■ ACTIVITY
Transcribe the records that follow exactly. Skip the pictures.

================================

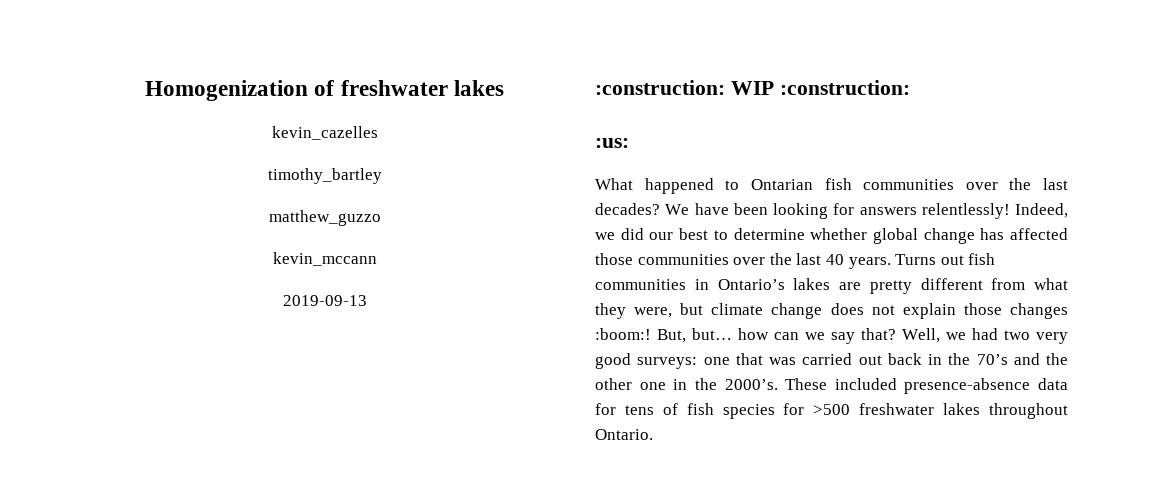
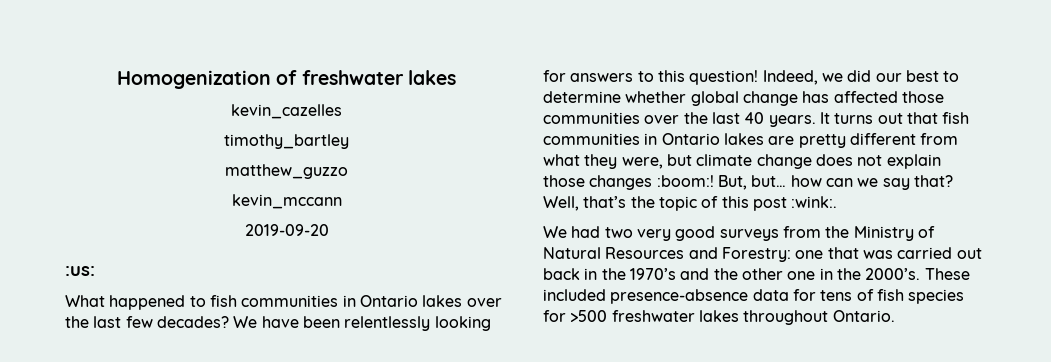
- 2019-09-13
- :construction: WIP :construction:
+ 2019-09-20
- What happened to Ontarian fish communities over the last decades?
+ What happened to fish communities in Ontario lakes over the last few decades?
- We have been looking for answers relentlessly!
+ We have been relentlessly looking for answers to this question!
- Turns out fish communities in Ontario’s lakes are pretty different from what they were, but climate change does not explain those changes :boom:!
+ It turns out that fish communities in Ontario lakes are pretty different from what they were, but climate change does not explain those changes :boom:!
- Well, we had two very good surveys: one that was carried out back in the 70’s and the other one in the 2000’s.
+ Well, that’s the topic of this post :wink:.
+ We had two very good surveys from the Ministry of Natural Resources and Forestry: one that was carried out back in the 1970’s and the other one in the 2000’s.

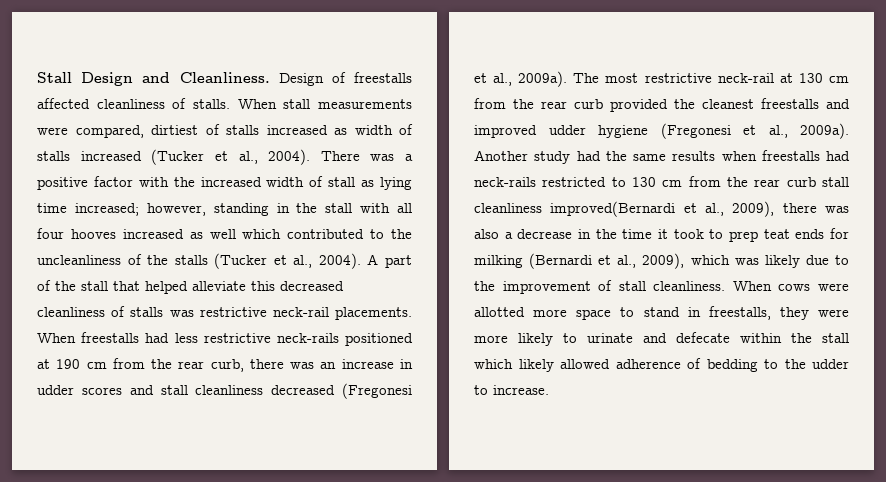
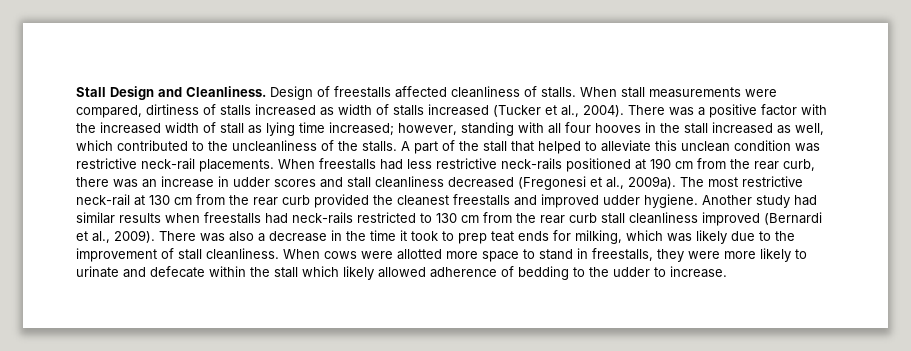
- When stall measurements were compared, dirtiest of stalls increased as width of stalls increased (Tucker et al., 2004).
+ When stall measurements were compared, dirtiness of stalls increased as width of stalls increased (Tucker et al., 2004).
- There was a positive factor with the increased width of stall as lying time increased; however, standing in the stall with all four hooves increased as well which contributed to the uncleanliness of the stalls (Tucker et al., 2004).
+ There was a positive factor with the increased width of stall as lying time increased; however, standing with all four hooves in the stall increased as well, which contributed to the uncleanliness of the stalls.
- A part of the stall that helped alleviate this decreased cleanliness of stalls was restrictive neck-rail placements.
+ A part of the stall that helped to alleviate this unclean condition was restrictive neck-rail placements.
- The most restrictive neck-rail at 130 cm from the rear curb provided the cleanest freestalls and improved udder hygiene (Fregonesi et al., 2009a).
+ The most restrictive neck-rail at 130 cm from the rear curb provided the cleanest freestalls and improved udder hygiene.
- Another study had the same results when freestalls had neck-rails restricted to 130 cm from the rear curb stall cleanliness improved(Bernardi et al., 2009), there was also a decrease in the time it took to prep teat ends for milking (Bernardi et al., 2009), which was likely due to the improvement of stall cleanliness.
+ Another study had similar results when freestalls had neck-rails restricted to 130 cm from the rear curb stall cleanliness improved (Bernardi et al., 2009). There was also a decrease in the time it took to prep teat ends for milking, which was likely due to the improvement of stall cleanliness.

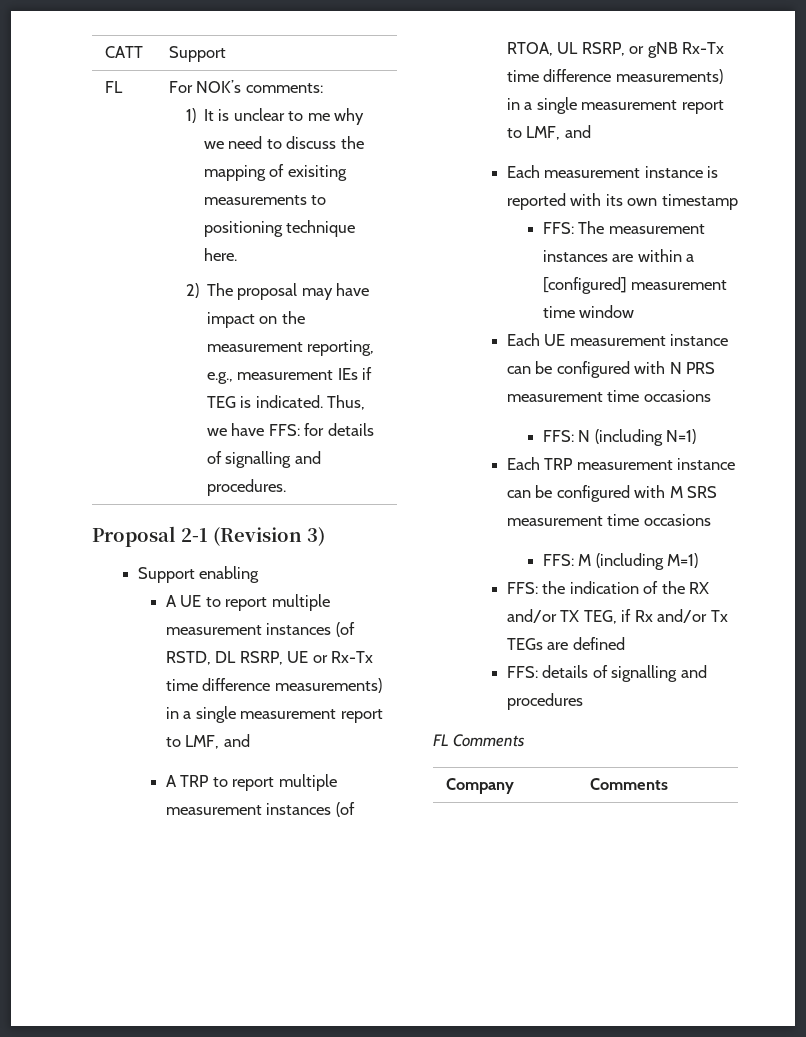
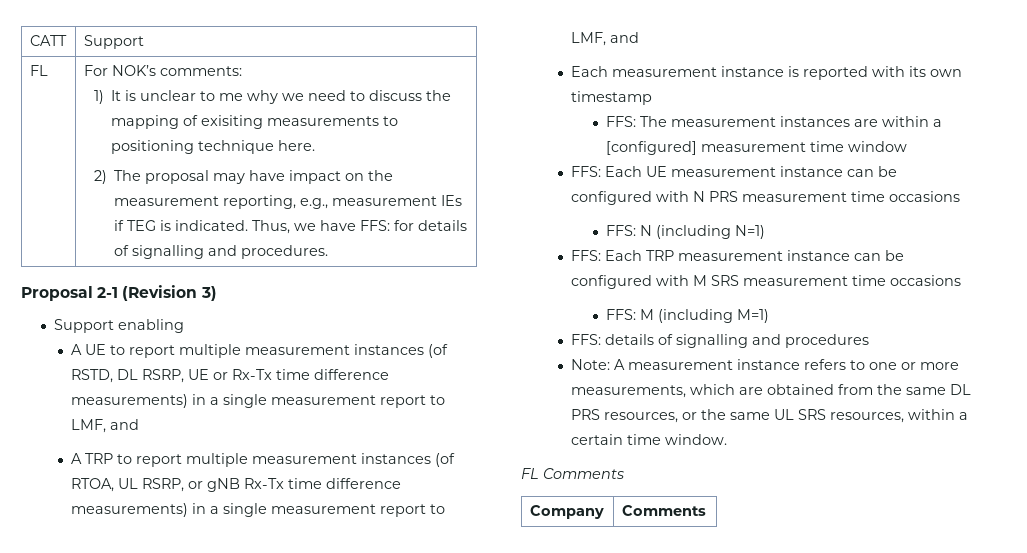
- Each UE measurement instance can be configured with N PRS measurement time occasions
+ FFS: Each UE measurement instance can be configured with N PRS measurement time occasions
- Each TRP measurement instance can be configured with M SRS measurement time occasions
+ FFS: Each TRP measurement instance can be configured with M SRS measurement time occasions
- FFS: the indication of the RX and/or TX TEG, if Rx and/or Tx TEGs are defined
+ Note: A measurement instance refers to one or more measurements, which are obtained from the same DL PRS resources, or the same UL SRS resources, within a certain time window.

================================

■ RESPONSE
- 2019-09-13
- :construction: WIP :construction:
+ 2019-09-20
- What happened to Ontarian fish communities over the last decades?
+ What happened to fish communities in Ontario lakes over the last few decades?
- We have been looking for answers relentlessly!
+ We have been relentlessly looking for answers to this question!
- Turns out fish communities in Ontario’s lakes are pretty different from what they were, but climate change does not explain those changes :boom:!
+ It turns out that fish communities in Ontario lakes are pretty different from what they were, but climate change does not explain those changes :boom:!
- Well, we had two very good surveys: one that was carried out back in the 70’s and the other one in the 2000’s.
+ Well, that’s the topic of this post :wink:.
+ We had two very good surveys from the Ministry of Natural Resources and Forestry: one that was carried out back in the 1970’s and the other one in the 2000’s.

- When stall measurements were compared, dirtiest of stalls increased as width of stalls increased (Tucker et al., 2004).
+ When stall measurements were compared, dirtiness of stalls increased as width of stalls increased (Tucker et al., 2004).
- There was a positive factor with the increased width of stall as lying time increased; however, standing in the stall with all four hooves increased as well which contributed to the uncleanliness of the stalls (Tucker et al., 2004).
+ There was a positive factor with the increased width of stall as lying time increased; however, standing with all four hooves in the stall increased as well, which contributed to the uncleanliness of the stalls.
- A part of the stall that helped alleviate this decreased cleanliness of stalls was restrictive neck-rail placements.
+ A part of the stall that helped to alleviate this unclean condition was restrictive neck-rail placements.
- The most restrictive neck-rail at 130 cm from the rear curb provided the cleanest freestalls and improved udder hygiene (Fregonesi et al., 2009a).
+ The most restrictive neck-rail at 130 cm from the rear curb provided the cleanest freestalls and improved udder hygiene.
- Another study had the same results when freestalls had neck-rails restricted to 130 cm from the rear curb stall cleanliness improved(Bernardi et al., 2009), there was also a decrease in the time it took to prep teat ends for milking (Bernardi et al., 2009), which was likely due to the improvement of stall cleanliness.
+ Another study had similar results when freestalls had neck-rails restricted to 130 cm from the rear curb stall cleanliness improved (Bernardi et al., 2009). There was also a decrease in the time it took to prep teat ends for milking, which was likely due to the improvement of stall cleanliness.

- Each UE measurement instance can be configured with N PRS measurement time occasions
+ FFS: Each UE measurement instance can be configured with N PRS measurement time occasions
- Each TRP measurement instance can be configured with M SRS measurement time occasions
+ FFS: Each TRP measurement instance can be configured with M SRS measurement time occasions
- FFS: the indication of the RX and/or TX TEG, if Rx and/or Tx TEGs are defined
+ Note: A measurement instance refers to one or more measurements, which are obtained from the same DL PRS resources, or the same UL SRS resources, within a certain time window.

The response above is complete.